▸ Task brief:
Reproduce the records that follow exactly; any picture among them stays out.

▸ Material provided:

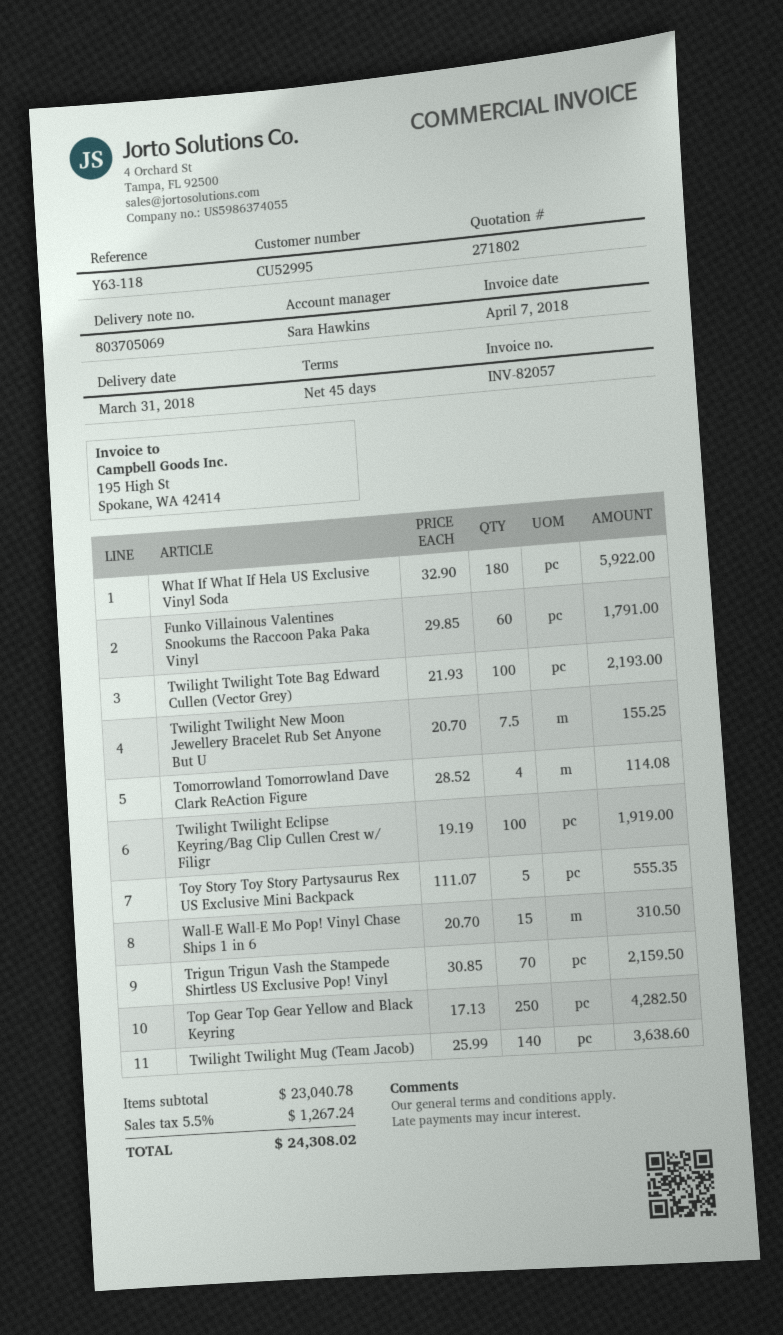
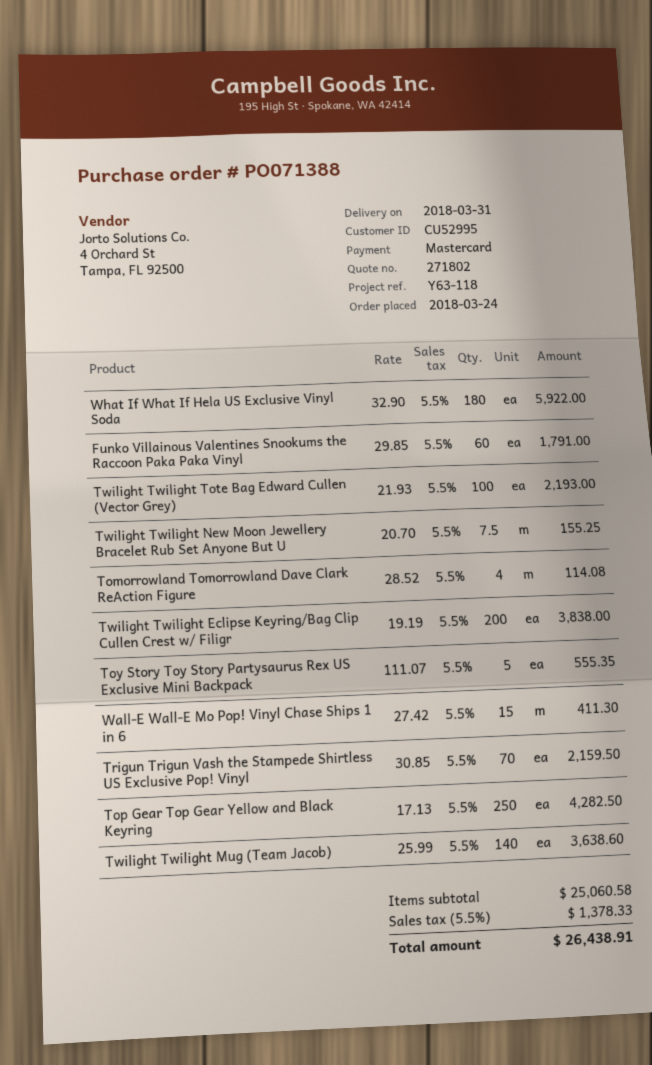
Twilight Twilight Eclipse Keyring/Bag Clip Cullen Crest w/ Filigr: 100 x 19.19 = 1919.00 -> 200 x 19.19 = 3838.00
Wall-E Wall-E Mo Pop! Vinyl Chase Ships 1 in 6: 15 x 20.70 = 310.50 -> 15 x 27.42 = 411.30
subtotal: 23040.78 -> 25060.58
tax: 5.5% = 1267.24 -> 5.5% = 1378.33
total: 24308.02 -> 26438.91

▸ Result of the exercise:
Twilight Twilight Eclipse Keyring/Bag Clip Cullen Crest w/ Filigr: 100 x 19.19 = 1919.00 -> 200 x 19.19 = 3838.00
Wall-E Wall-E Mo Pop! Vinyl Chase Ships 1 in 6: 15 x 20.70 = 310.50 -> 15 x 27.42 = 411.30
subtotal: 23040.78 -> 25060.58
tax: 5.5% = 1267.24 -> 5.5% = 1378.33
total: 24308.02 -> 26438.91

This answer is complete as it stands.